◆ Data extracts
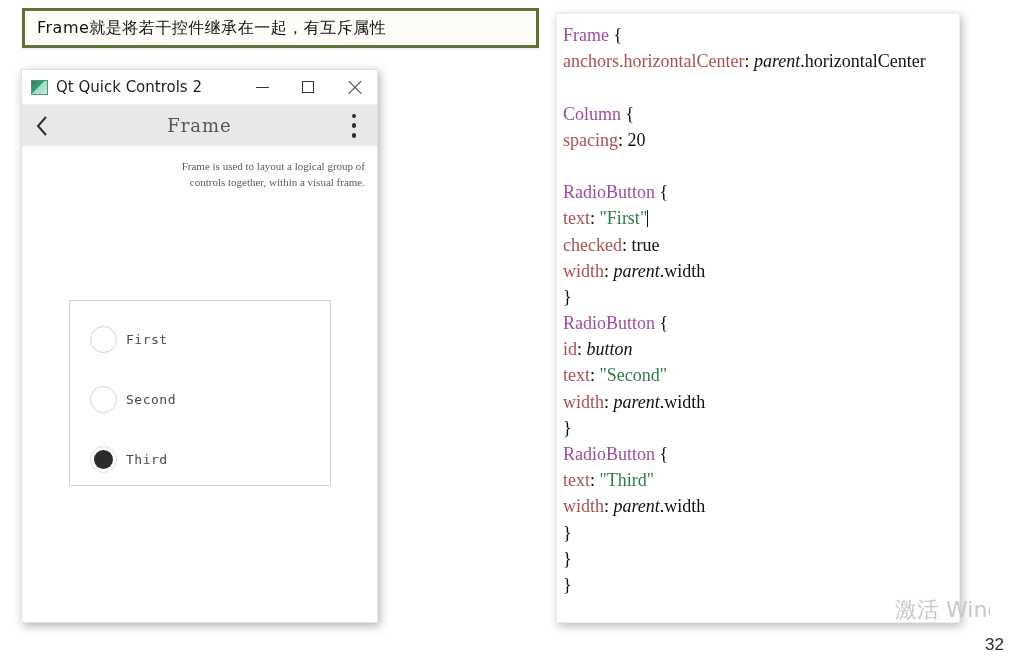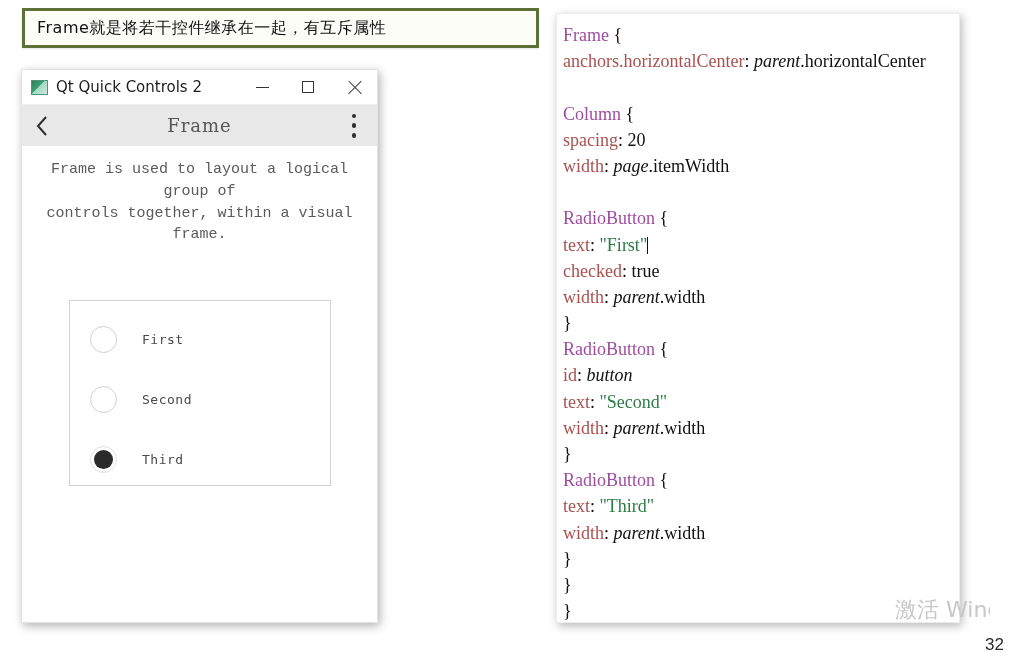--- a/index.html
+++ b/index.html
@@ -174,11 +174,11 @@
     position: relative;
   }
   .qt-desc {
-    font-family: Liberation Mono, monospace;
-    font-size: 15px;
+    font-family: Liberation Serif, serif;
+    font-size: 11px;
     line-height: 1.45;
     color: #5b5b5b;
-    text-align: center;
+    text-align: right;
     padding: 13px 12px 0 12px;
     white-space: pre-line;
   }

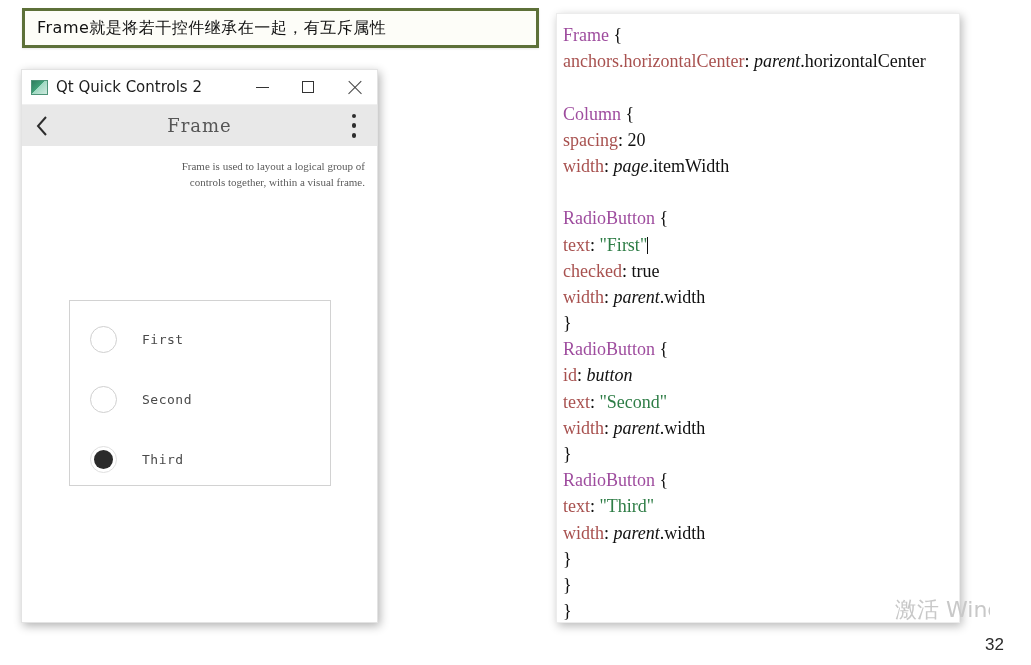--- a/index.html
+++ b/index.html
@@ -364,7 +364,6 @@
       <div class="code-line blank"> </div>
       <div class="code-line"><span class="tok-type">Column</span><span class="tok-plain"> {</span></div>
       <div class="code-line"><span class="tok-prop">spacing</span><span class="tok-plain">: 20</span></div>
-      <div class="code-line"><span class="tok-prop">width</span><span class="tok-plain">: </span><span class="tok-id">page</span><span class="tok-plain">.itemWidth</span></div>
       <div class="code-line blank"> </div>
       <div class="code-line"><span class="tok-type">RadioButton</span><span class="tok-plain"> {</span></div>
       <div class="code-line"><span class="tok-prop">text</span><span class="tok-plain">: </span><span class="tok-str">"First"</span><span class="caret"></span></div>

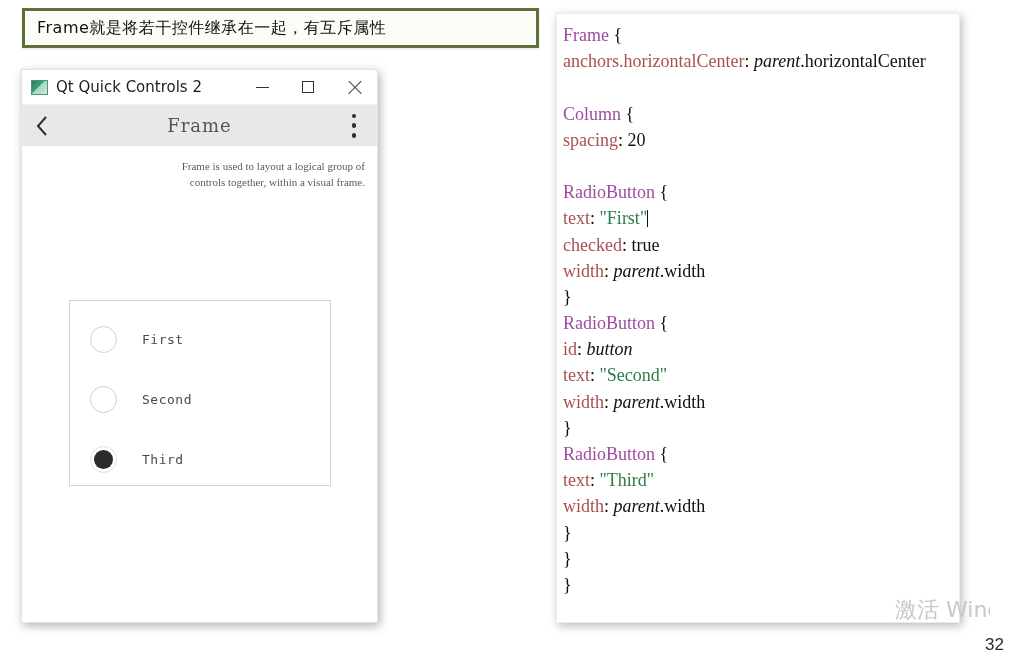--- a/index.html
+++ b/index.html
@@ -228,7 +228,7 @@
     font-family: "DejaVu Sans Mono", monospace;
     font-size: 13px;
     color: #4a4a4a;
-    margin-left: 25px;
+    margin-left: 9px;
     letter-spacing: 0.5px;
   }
...
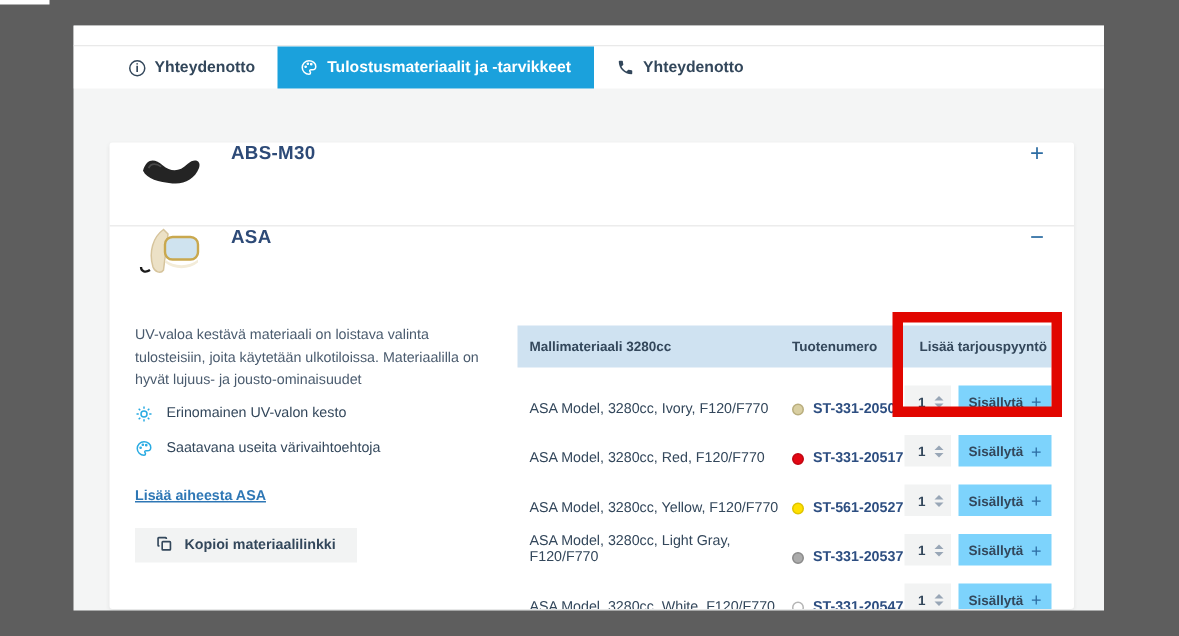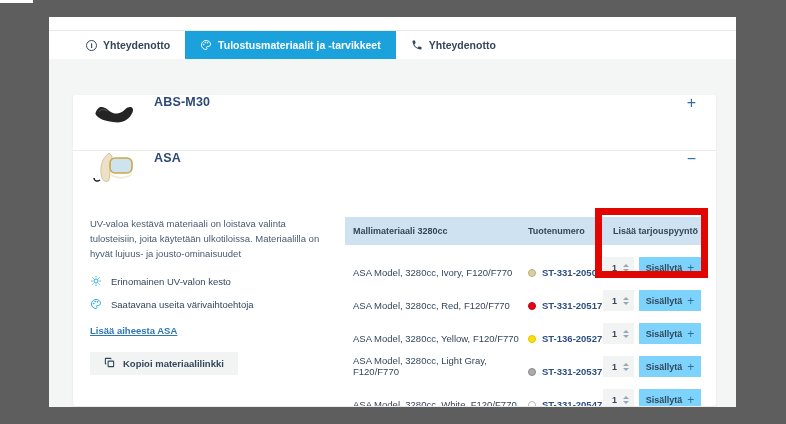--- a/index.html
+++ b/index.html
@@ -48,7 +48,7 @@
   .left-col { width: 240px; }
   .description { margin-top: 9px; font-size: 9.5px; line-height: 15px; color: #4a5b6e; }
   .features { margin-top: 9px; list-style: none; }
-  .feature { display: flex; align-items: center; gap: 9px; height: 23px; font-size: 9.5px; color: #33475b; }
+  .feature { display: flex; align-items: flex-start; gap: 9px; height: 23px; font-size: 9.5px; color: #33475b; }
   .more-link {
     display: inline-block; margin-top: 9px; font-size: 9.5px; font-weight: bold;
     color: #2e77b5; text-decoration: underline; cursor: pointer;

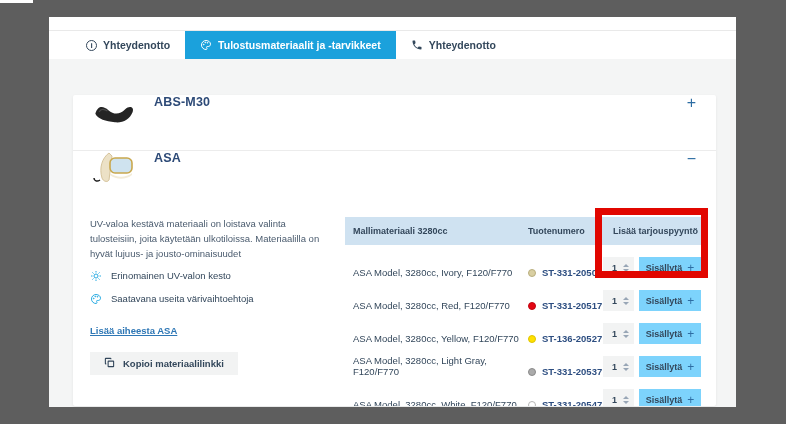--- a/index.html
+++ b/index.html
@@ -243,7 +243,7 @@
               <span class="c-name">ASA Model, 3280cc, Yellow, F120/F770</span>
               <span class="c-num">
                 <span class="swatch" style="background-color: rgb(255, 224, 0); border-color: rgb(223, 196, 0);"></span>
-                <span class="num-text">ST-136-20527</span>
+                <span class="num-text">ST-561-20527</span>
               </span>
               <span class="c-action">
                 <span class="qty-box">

◆ Work required
Report every line in the listing that holds the word "monospace".

◆ Written reply
-    font-family: Liberation Mono, monospace;
     font-family: "DejaVu Sans Mono", monospace;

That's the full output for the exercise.